I like shopping at the Gap, Urban Outfitters, Levi’s, and occasionally Abercrombie & Fitch. Call me materialistic but I like items that have brand names and they are usually the items that cost more. I am not rich, far from it actually and even though my parents taught me the value of a dollar I will still spend $300 on a Coach wallet if I like it. Money, as useful as it is, will not make me happy unless I am reaping its benefits. It is the way I have always lived my life. I indulge, and do not allow myself to be restricted when the money is available.
I remember a day, back in high school, when I was casually walking around New York City with my then best friend. We walked into the Gap for a moment because I wanted to buy myself a long sleeved shirt. It was a plain black cotton and I paid $15 for it. Frankly, I did not care.
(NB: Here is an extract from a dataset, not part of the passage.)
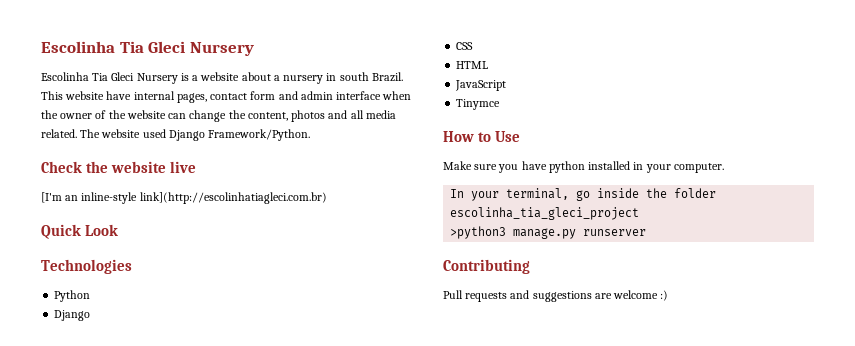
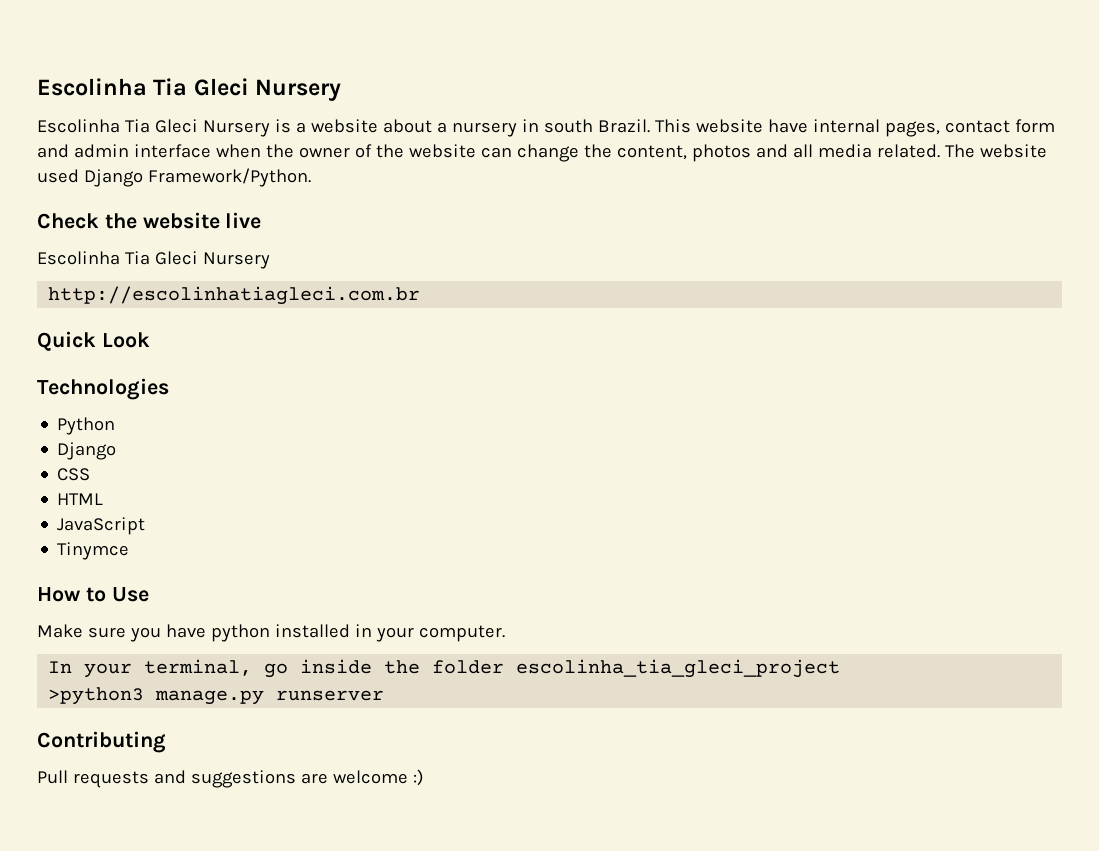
[41,192,327,204] [I'm an inline-style link](http://escolinhatiagleci.com.br) -> [37,251,270,269] [48,286,421,305] Escolinha Tia Gleci Nursery // http://escolinhatiagleci.com.br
I liked the shirt, wanted the shirt, had the money for the shirt logically I bought the shirt. As we walked out of the store my then best friend turned to me and said “You won’t be able to shop at the Gap when you’re in college. You’ll be a broke college kid. Maybe you should stop spending the way you do.”
I find it funny to think back on that moment because I find that I am still able to shop at the Gap, and actually I spend far more now than I did then. And sure, I am a “broke college kid” but I am a broke college kid that knows when to save and when to spend. I believe her comment came out of her own issues with money and a tinge of jealousy because my parents would give me an allowance despite the hardship. It was like the moment when I told her I wanted to go to Victoria’s Secret to buy a pair of underwear and she responded with “You’re going to pay that much for a pair of underwear?” before turning around and buying multiple bras at the previously mentioned store.
Amazing, the things you come to realize when you think back.